We envision a number of topics that we will address in the seminar such as:

  • Data structures and algorithms for large data sets: The Burrows-Wheeler transform (BWT) and the subsequent search indices by Ferragina and Manzini triggered a plethora of BWT-based read mappers. Fields like pan- and metagenomics, phylogenomics, and genome analysis of large cohorts, will pose new computational problems and challenges.
  • Challenges arising from new experimental frontiers: New experimental technologies offer exciting opportunities for computational research. Examples of such technologies are single cell sequencing, long read sequencing, long-range restriction mapping, and hybrid sequencing strategies (e.g. Moleculo and 10X Genomics). We will discuss the impact of new technologies on the underling computational models and methods.

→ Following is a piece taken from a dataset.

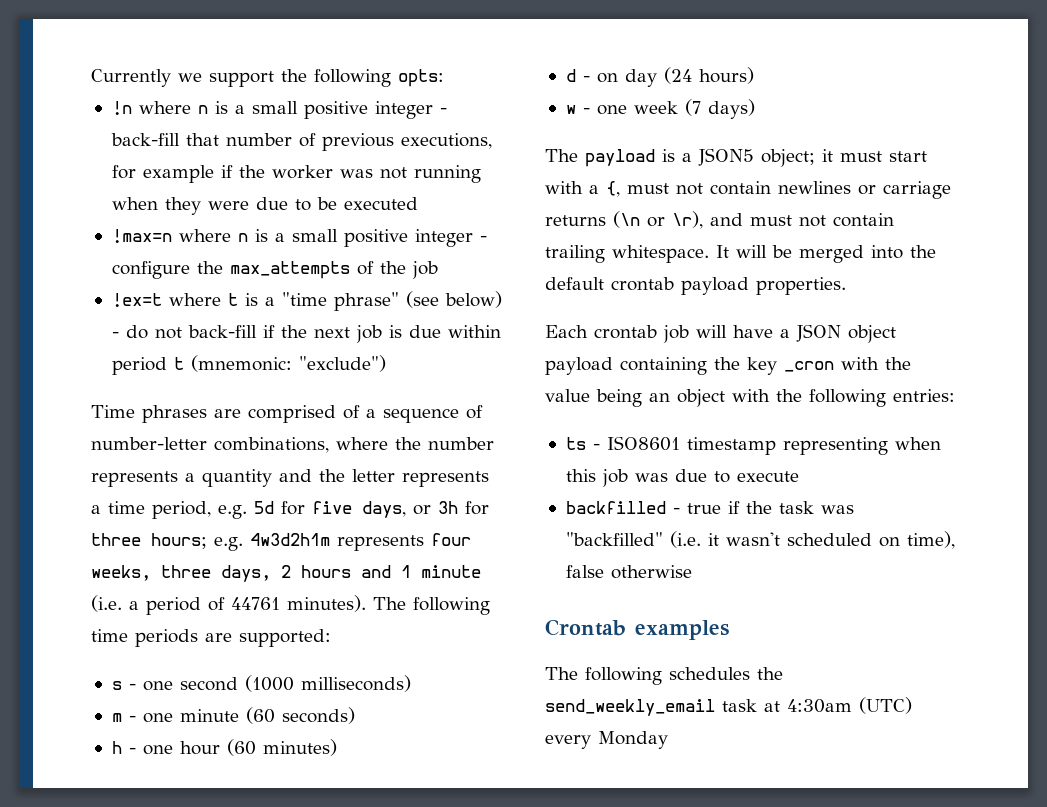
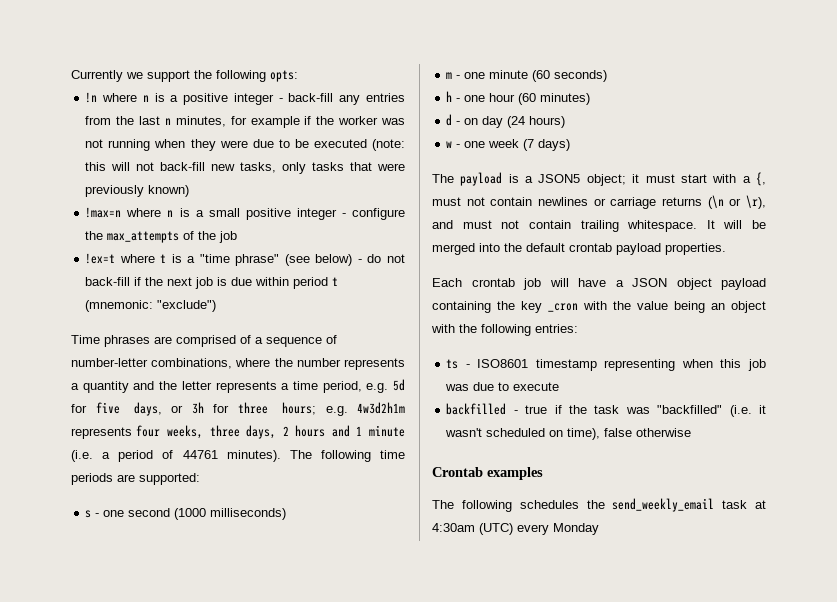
- !n where n is a small positive integer - back-fill that number of previous executions, for example if the worker was not running when they were due to be executed
+ !n where n is a positive integer - back-fill any entries from the last n minutes, for example if the worker was not running when they were due to be executed (note: this will not back-fill new tasks, only tasks that were previously known)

  • Software engineering (tools, testing, and libraries), hardware acceleration: NGS sequence analysis is currently largely driven by academic tools that exhibit considerable variability in their quality and maintainability. This is somewhat disconcerting, given that such tools will soon be used to compute results upon which treatment decisions will be made. The use of software libraries or adherence to a set of coding standards would help alleviate the problem, but neither are currently in widespread use. Hence there is a need to discuss this issue.
  • New problems in the upcoming age of genomes: Genome structure and variation: Genomic variations between individuals and within (microbial) communities are increasingly being linked to interesting biological effects, e.g. in cancer genesis. Variations include not only single nucleotide variations (SNVs) but also larger scale, so called, structural variations. While a number of methods for detecting variants already exist, approaches for analyzing the impact of variants on specific phenotypes are still in their infancy.
  • Training of interdisciplinary experts: The current and future computational approaches can rarely be used blindly, and should often be adapted to the experiment at hand. There is thus a strong need to train interdisciplinary experts. Given the time constraints in undergraduate and graduate curricula, it is challenging to identify what skills should be taught. Also, the dynamic nature of our field makes textbooks and other teaching materials obsolete in a matter of years. How can the development of appropriate training materials keep up with the rapid changes in our field in terms of content and types of skills necessary to future biomedical scientists?